DATA DREDGING AND THE PROBLEM OF MULTIPLE COMPARISONS
In all our statistical interpretations regarding the acceptance
of data-determined conclusions, we always recognize that there is the random chance
of a highly unlikely statistical result being misinterpreted as the typical true
conclusion. A coin tossed six times and coming up all heads might lead us to conclude
the coin was not fairly balanced, yet that will happen every 26
= 64 times that it is attempted even with an entirely fair coin.
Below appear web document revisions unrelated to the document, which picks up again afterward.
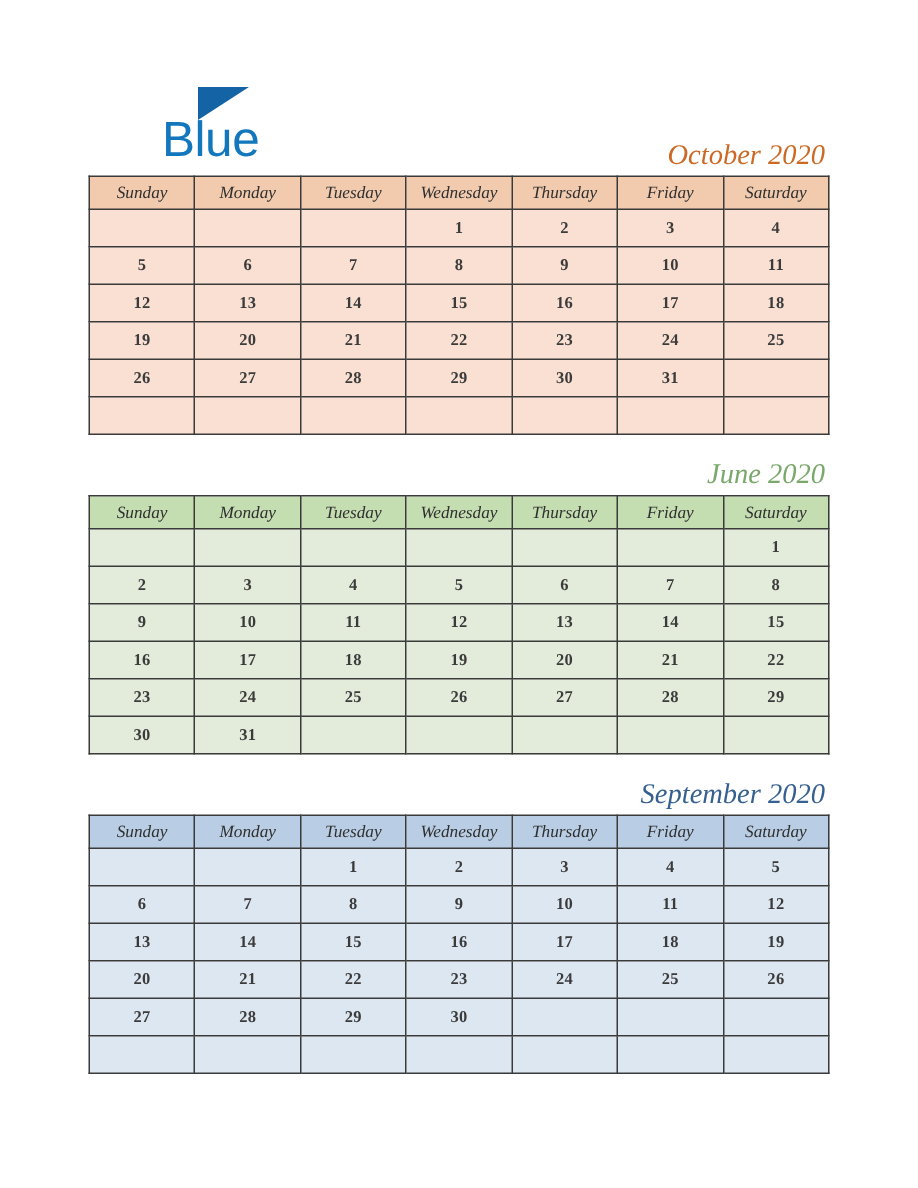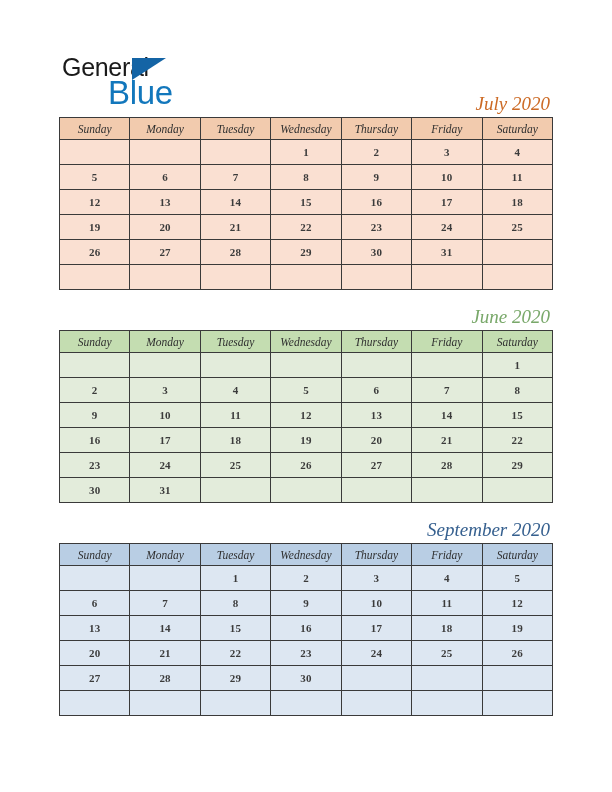--- a/index.html
+++ b/index.html
@@ -124,27 +124,26 @@
   #block-september .month-title { color: #36608f; }
   #block-september table.cal th { background: #b9cee4; }
   #block-september table.cal td { background: #dde7f2; }
 </style>
 </head>
 <body>
 
 <div class="page">
 
   <div class="logo">
-    <span class="logo-general">General</span>
     <span class="logo-flag"></span>
     <span class="logo-blue">Blue</span>
   </div>
 
   <div class="month-block" id="block-july">
-    <div class="month-title">July 2020</div>
+    <div class="month-title">October 2020</div>
     <table class="cal">
       <thead>
         <tr>
           <th>Sunday</th>
           <th>Monday</th>
           <th>Tuesday</th>
           <th>Wednesday</th>
           <th>Thursday</th>
           <th>Friday</th>
           <th>Saturday</th>

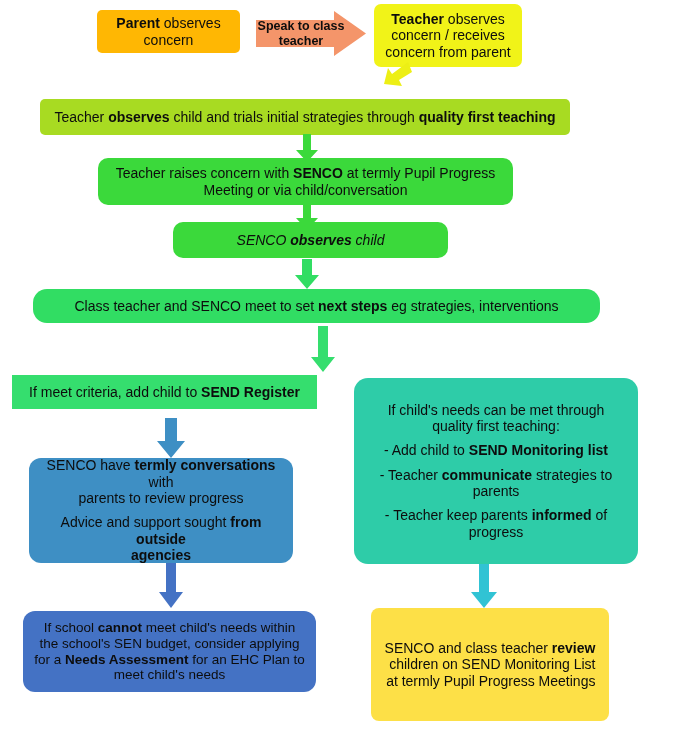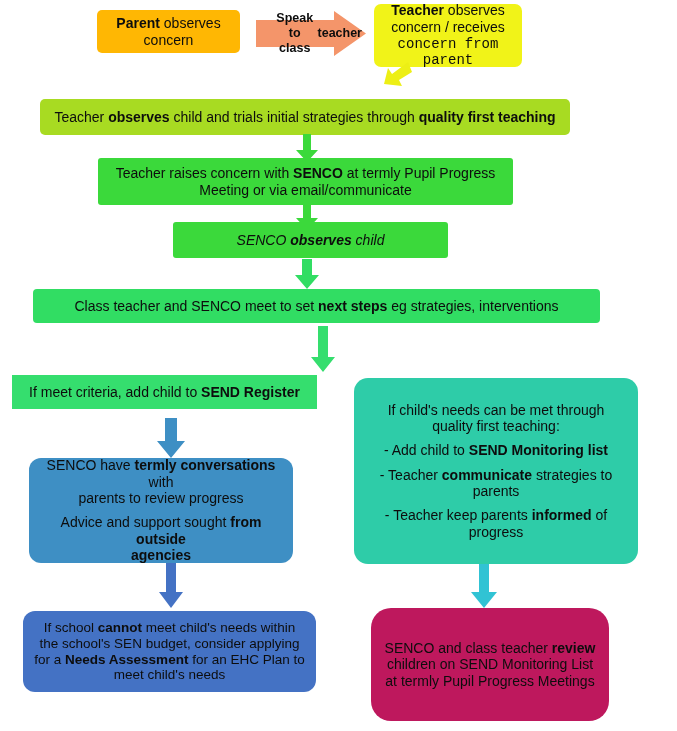--- a/index.html
+++ b/index.html
@@ -38,27 +38,27 @@
   }
   .node p + p {
     margin-top: 0.55em;
   }
   .node b { font-weight: bold; }
 
   
   .fill-orange   { background: #FFB703; border-radius: 5px; }
   .fill-yellow   { background: #F1F318; border-radius: 7px; }
   .fill-ygreen   { background: #A8DB22; border-radius: 5px; }
-  .fill-green    { background: #3BD93B; border-radius: 3px; text-align: right; }
-  .fill-green2   { background: #31DD63; border-radius: 4px; }
+  .fill-green    { background: #3BD93B; border-radius: 10px; text-align: right; }
+  .fill-green2   { background: #31DD63; border-radius: 14px; }
   .fill-green3   { background: #35DE6E; border-radius: 0; }
   .fill-blue     { background: #3E8FC4; border-radius: 12px; }
   .fill-dblue    { background: #4472C4; border-radius: 12px; }
   .fill-teal     { background: #2ECCA8; border-radius: 14px; }
-  .fill-cyan     { background: #be185d; border-radius: 20px; }
+  .fill-cyan     { background: #fde047; border-radius: 8px; text-align: right; }
 
   
   .arrow {
     position: absolute;
   }
   .arrow svg { display: block; overflow: visible; }
 
   .txt-13  { font-size: 13.5px; }
   .txt-14  { font-size: 14px; }
   .txt-12b { font-size: 12.5px; font-weight: bold; }
@@ -82,29 +82,29 @@
   <div class="node fill-orange txt-14" style="left:97px; top:10px; width:143px; height:43px;">
     <p><b>Parent</b><span> observes</span></p>
     <p style="margin-top:0;"><span>concern</span></p>
   </div>
 
   <div class="arrow" style="left:256px; top:11px; width:110px; height:45px;">
     <svg width="110" height="45" viewBox="0 0 110 45">
       <polygon points="0,9 78,9 78,0 110,22.5 78,45 78,36 0,36" fill="#F4956A"></polygon>
     </svg>
   </div>
-  <div class="blockarrow-label txt-12b" style="left:272px; top:11px; width:90px; height:45px; flex-direction:row;">
+  <div class="blockarrow-label txt-12b" style="left:256px; top:11px; width:90px; height:45px; flex-direction:column;">
     <span>Speak to class</span>
     <span>teacher</span>
   </div>
 
   <div class="node fill-yellow txt-14" style="left:374px; top:4px; width:148px; height:63px;">
     <p><b>Teacher</b><span> observes</span></p>
     <p style="margin-top:0;"><span>concern / receives</span></p>
-    <p style="margin-top:0;font-family:Liberation Mono, monospace;"><span>concern from parent</span></p>
+    <p style="margin-top:0;"><span>concern from parent</span></p>
   </div>
 
   <div class="arrow" style="left:378px; top:60px; width:34px; height:26px;">
     <svg width="34" height="26" viewBox="0 0 34 26">
       <polygon points="30,2 34,12 21,20 24,26 6,24 10,8 14,14" fill="#EDEF15"></polygon>
     </svg>
   </div>
 
   <div class="node fill-ygreen txt-14" style="left:40px; top:99px; width:530px; height:36px;">
     <p>
@@ -115,21 +115,21 @@
   <div class="arrow" style="left:295px; top:134px; width:24px; height:28px;">
     <svg width="24" height="28" viewBox="0 0 24 28">
       <polygon points="8,0 16,0 16,16 23,16 12,28 1,16 8,16" fill="#3BD93B"></polygon>
     </svg>
   </div>
 
   <div class="node fill-green txt-14" style="left:98px; top:158px; width:415px; height:47px;">
     <p>
       <span>Teacher raises concern with </span><b>SENCO</b><span> at termly Pupil Progress</span>
     </p>
-    <p style="margin-top:0;"><span>Meeting or via email/communicate</span></p>
+    <p style="margin-top:0;"><span>Meeting or via child/conversation</span></p>
   </div>
 
   <div class="arrow" style="left:295px; top:204px; width:24px; height:26px;">
     <svg width="24" height="26" viewBox="0 0 24 26">
       <polygon points="8,0 16,0 16,14 23,14 12,26 1,14 8,14" fill="#3BD93B"></polygon>
     </svg>
   </div>
 
   <div class="node fill-green txt-14" style="left:173px; top:222px; width:275px; height:36px;font-style:italic;">
     <p>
When we pick an alpha value of .05, we are roughly saying that about 5% of the time
we will accept misleading random errors as though they were true. This is roughly
equivalent to recognizing that for every 20 experiments we do, perhaps 1 will be
wrongly accepted as true based solely on bad luck and random chance. If we analyze
a large set of data in many ways, some random results may appear statistically significant
just based on this sort of chance. This is the error of "data
dredging."
In a similar manner, if a very large number of independent comparisons
are made between two groups of subjects and we accept an error rate of 5%, we might
get a false, but statistically "significant" result about once for every 20 comparisons
made. This is the error of "multiple comparisons."
Mathematical methods are available to correct for these errors—what is most
relevant for the consumer of the statistical analysis is to recognize the presence
of the error and look for the correction.